Speed up PyTorch with DeepSpeed to coach massive language fashions with Intel Habana Gaudi-based DL1 EC2 situations

Coaching massive language fashions (LLMs) with billions of parameters will be difficult. Along with designing the mannequin structure, researchers have to arrange state-of-the-art coaching methods for distributed coaching like blended precision assist, gradient accumulation, and checkpointing. With massive fashions, the coaching setup is much more difficult as a result of the obtainable reminiscence in a single accelerator gadget bounds the dimensions of fashions educated utilizing solely information parallelism, and utilizing mannequin parallel coaching requires extra degree of modifications to the coaching code. Libraries akin to DeepSpeed (an open-source deep studying optimization library for PyTorch) deal with a few of these challenges, and may also help speed up mannequin growth and coaching.

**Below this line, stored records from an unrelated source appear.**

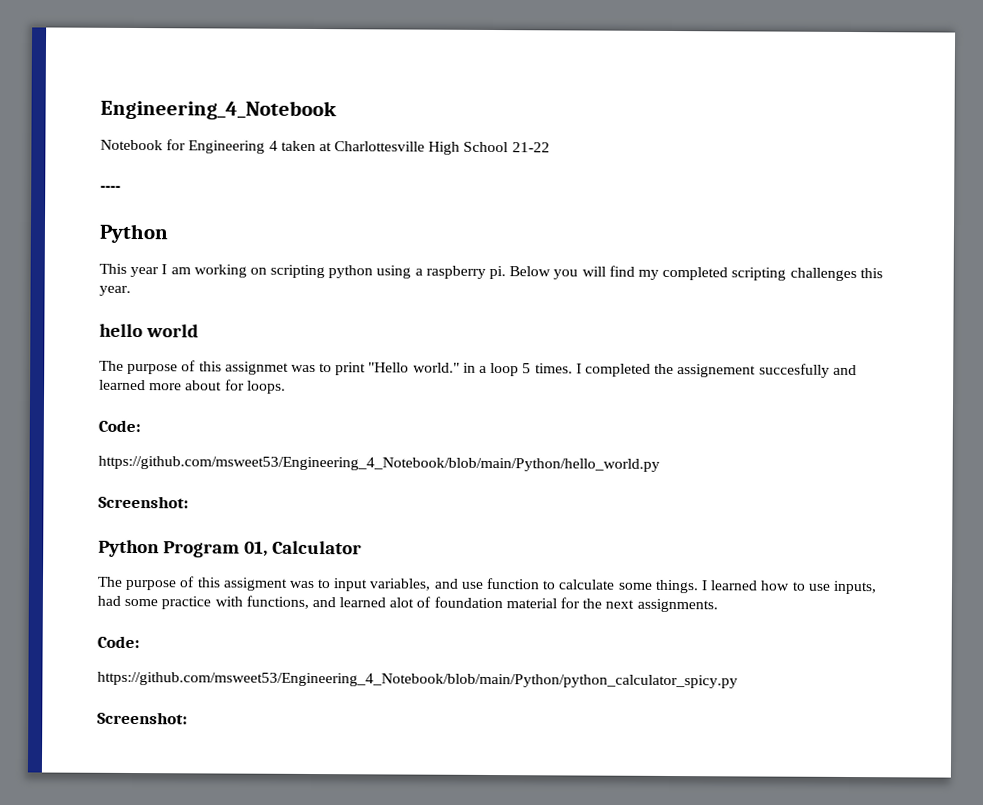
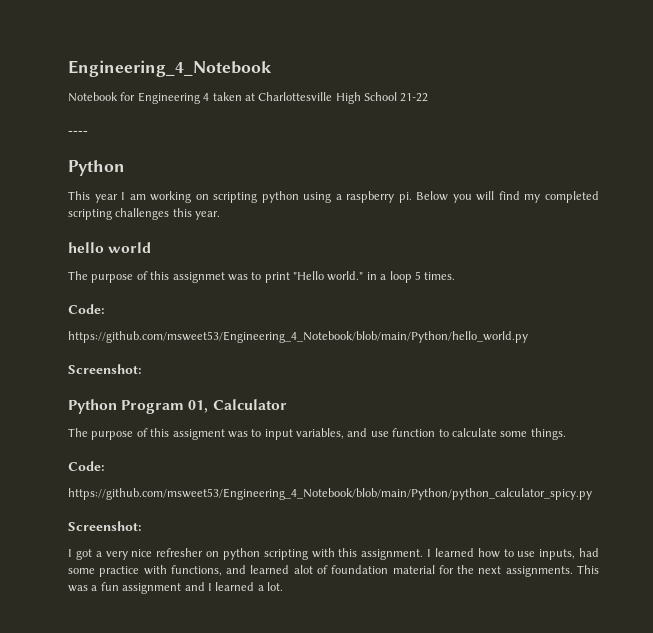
- I completed the assignement succesfully and learned more about for loops.
- The purpose of this assigment was to input variables, and use function to calculate some things. I learned how to use inputs, had some practice with functions, and learned alot of foundation material for the next assignments.
+ The purpose of this assigment was to input variables, and use function to calculate some things.
  Code:
  https://github.com/msweet53/Engineering_4_Notebook/blob/main/Python/python_calculator_spicy.py
  Screenshot:
+ I got a very nice refresher on python scripting with this assignment. I learned how to use inputs, had some practice with functions, and learned alot of foundation material for the next assignments. This was a fun assignment and I learned a lot.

On this publish, we arrange coaching on the Intel Habana Gaudi-based Amazon Elastic Compute Cloud (Amazon EC2) DL1 situations and quantify the advantages of utilizing a scaling framework akin to DeepSpeed. We current scaling outcomes for an encoder-type transformer mannequin (BERT with 340 million to 1.5 billion parameters). For the 1.5-billion-parameter mannequin, we achieved a scaling effectivity of 82.7% throughout 128 accelerators (16 dl1.24xlarge situations) utilizing DeepSpeed ZeRO stage 1 optimizations. The optimizer states had been partitioned by DeepSpeed to coach massive fashions utilizing the info parallel paradigm. This strategy has been prolonged to coach a 5-billion-parameter mannequin utilizing information parallelism. We additionally used Gaudi’s native assist of the BF16 information sort for diminished reminiscence dimension and elevated coaching efficiency in comparison with utilizing the FP32 information sort. Consequently, we achieved pre-training (part 1) mannequin convergence inside 16 hours (our goal was to coach a big mannequin inside a day) for the BERT 1.5-billion-parameter mannequin utilizing the wikicorpus-en dataset.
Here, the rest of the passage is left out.